[Revision comparison data]
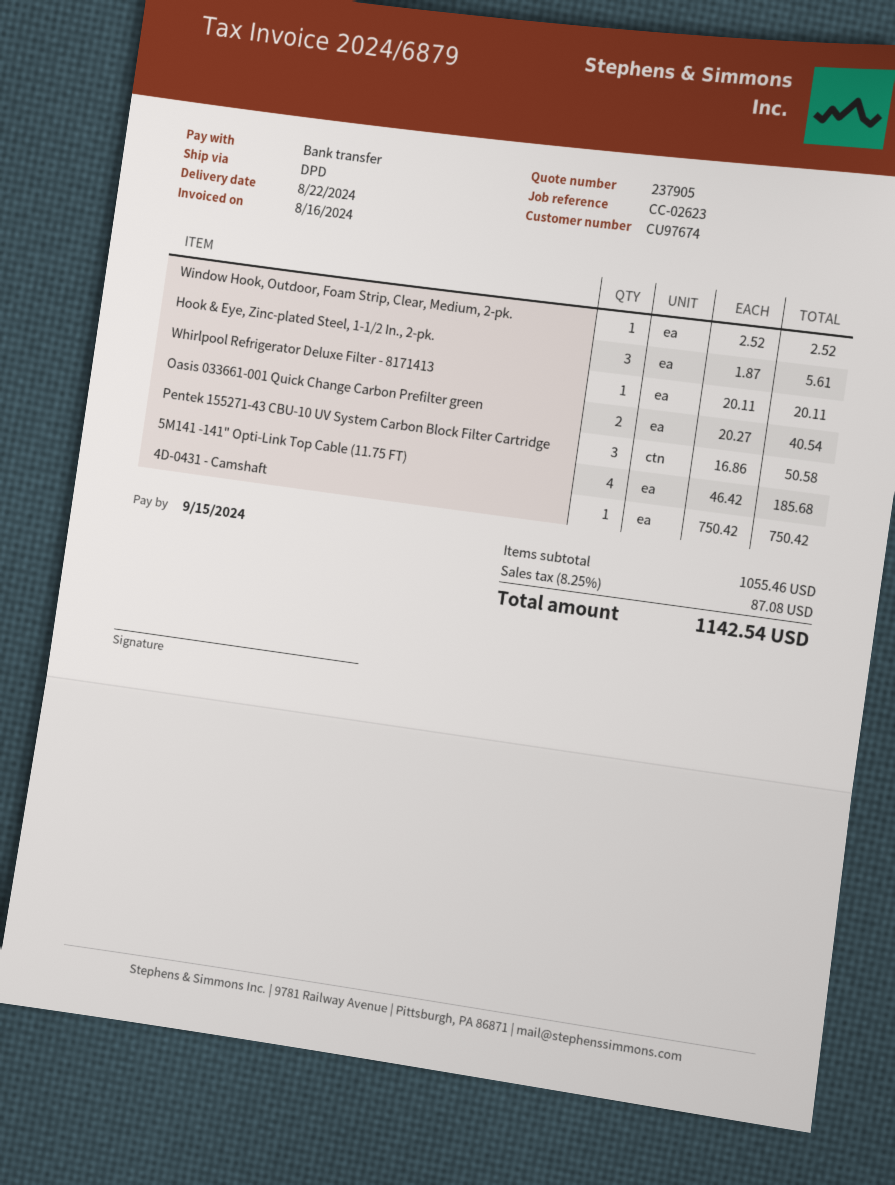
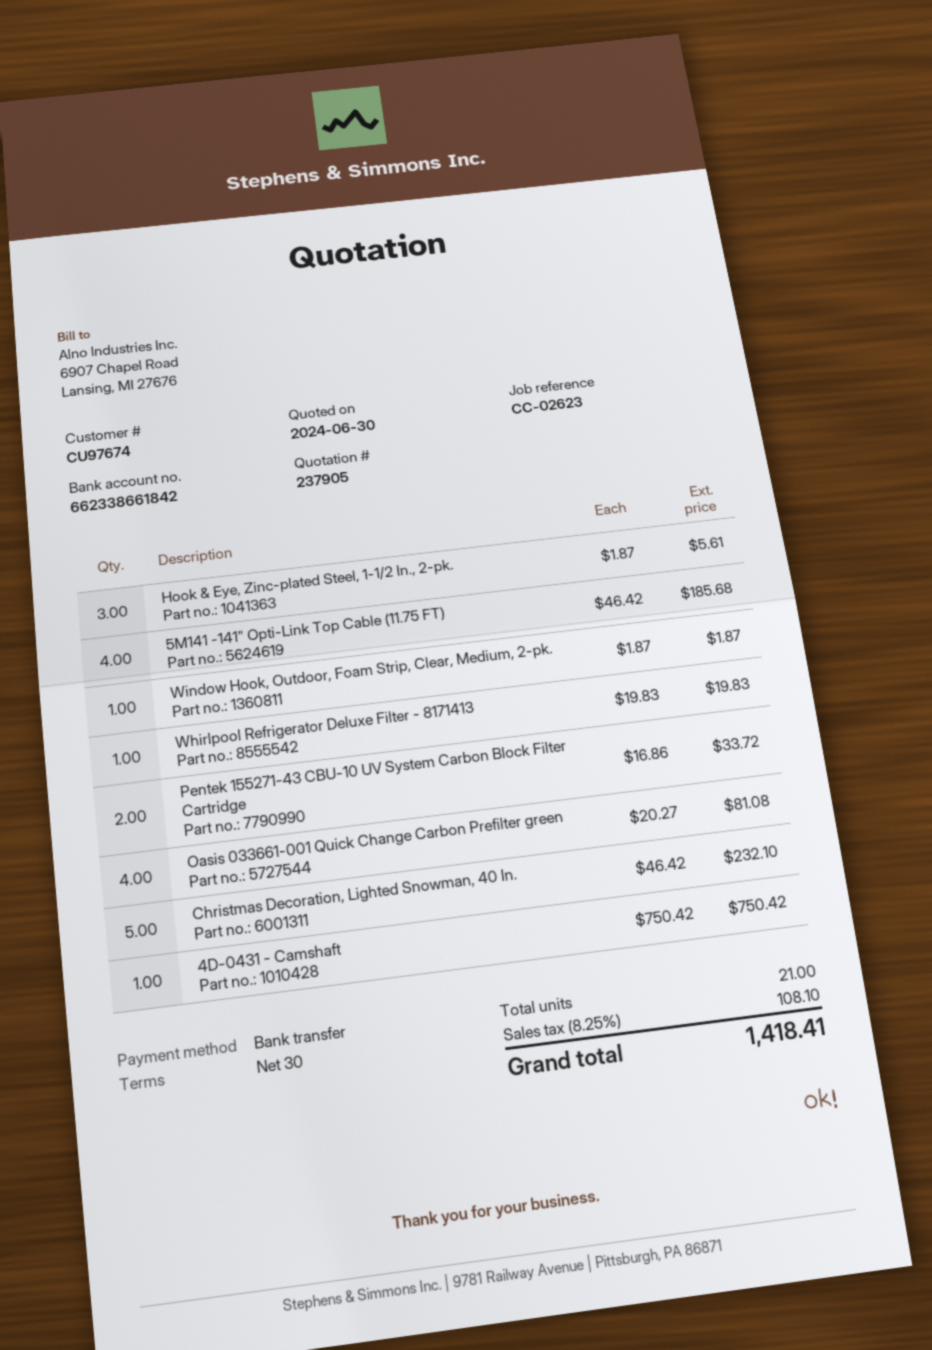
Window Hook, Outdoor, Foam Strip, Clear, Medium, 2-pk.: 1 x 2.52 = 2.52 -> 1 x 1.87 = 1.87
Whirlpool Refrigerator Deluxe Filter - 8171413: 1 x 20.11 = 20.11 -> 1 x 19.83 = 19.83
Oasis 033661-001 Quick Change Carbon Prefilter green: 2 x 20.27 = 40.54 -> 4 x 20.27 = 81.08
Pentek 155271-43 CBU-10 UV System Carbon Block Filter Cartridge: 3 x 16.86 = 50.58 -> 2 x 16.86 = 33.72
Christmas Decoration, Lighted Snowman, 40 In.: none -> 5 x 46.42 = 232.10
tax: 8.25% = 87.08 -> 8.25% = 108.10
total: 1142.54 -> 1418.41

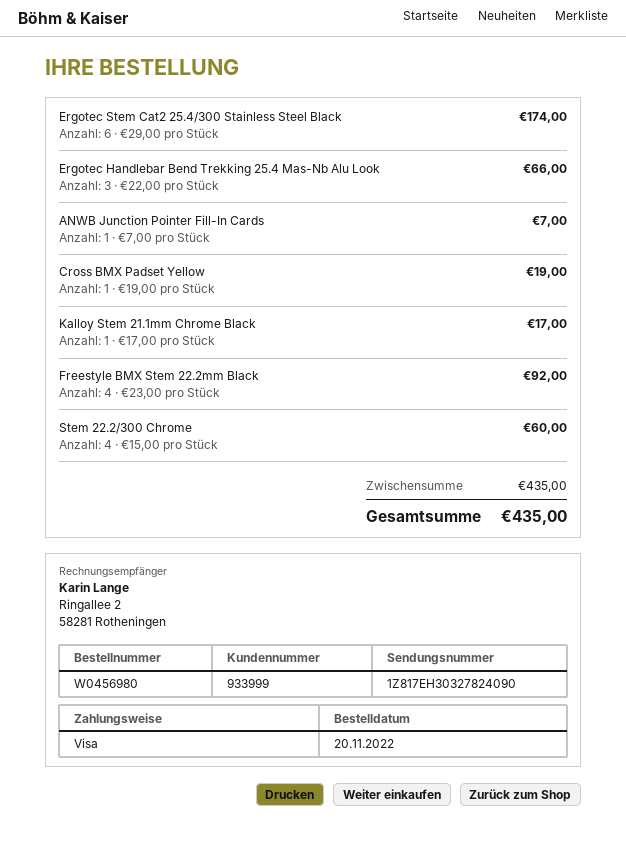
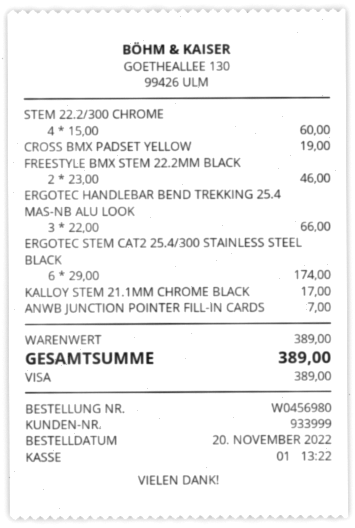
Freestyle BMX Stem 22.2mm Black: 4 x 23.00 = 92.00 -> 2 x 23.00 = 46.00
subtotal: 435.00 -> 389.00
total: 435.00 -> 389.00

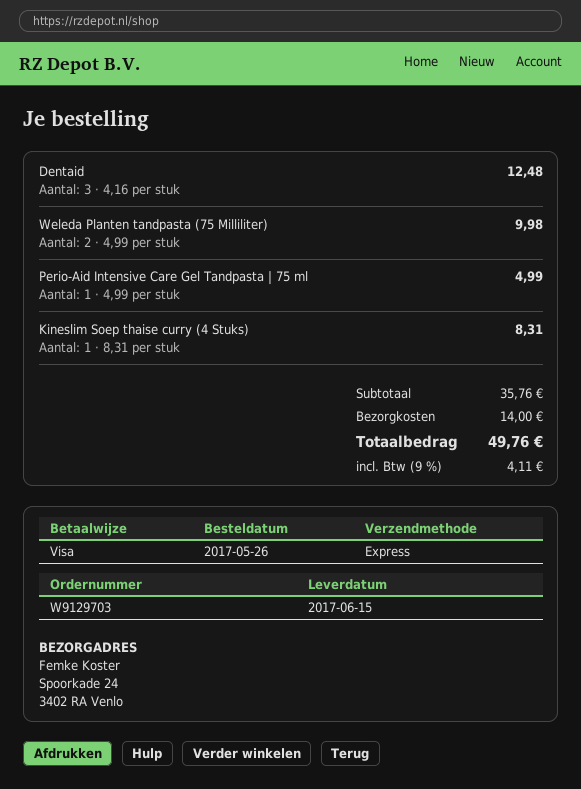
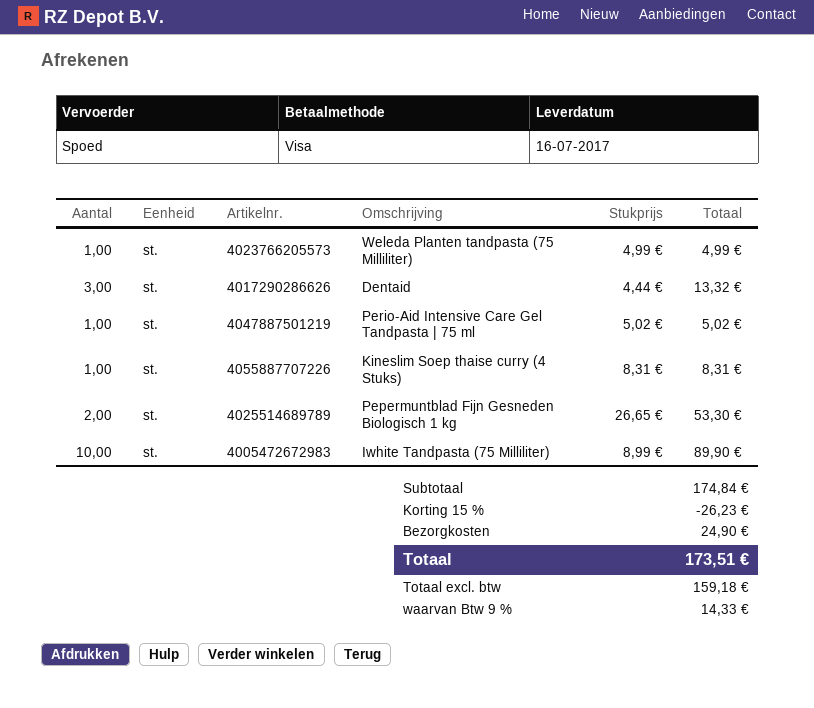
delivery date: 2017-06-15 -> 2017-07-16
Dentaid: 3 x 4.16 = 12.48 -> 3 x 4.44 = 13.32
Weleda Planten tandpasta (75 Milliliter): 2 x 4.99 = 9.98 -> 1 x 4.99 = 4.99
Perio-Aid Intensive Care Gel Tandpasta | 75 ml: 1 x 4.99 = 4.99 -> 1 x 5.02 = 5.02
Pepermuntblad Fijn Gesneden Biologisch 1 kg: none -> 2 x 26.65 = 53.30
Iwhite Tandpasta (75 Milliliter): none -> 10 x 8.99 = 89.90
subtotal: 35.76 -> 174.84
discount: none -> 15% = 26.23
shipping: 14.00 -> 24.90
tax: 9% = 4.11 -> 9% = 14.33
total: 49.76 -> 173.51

Exercise goal: From the line holding "Pepermuntblad Fijn Gesneden" down to the last line of the records above, restate each line exactly as written.

Response to the task:
Pepermuntblad Fijn Gesneden Biologisch 1 kg: none -> 2 x 26.65 = 53.30
Iwhite Tandpasta (75 Milliliter): none -> 10 x 8.99 = 89.90
subtotal: 35.76 -> 174.84
discount: none -> 15% = 26.23
shipping: 14.00 -> 24.90
tax: 9% = 4.11 -> 9% = 14.33
total: 49.76 -> 173.51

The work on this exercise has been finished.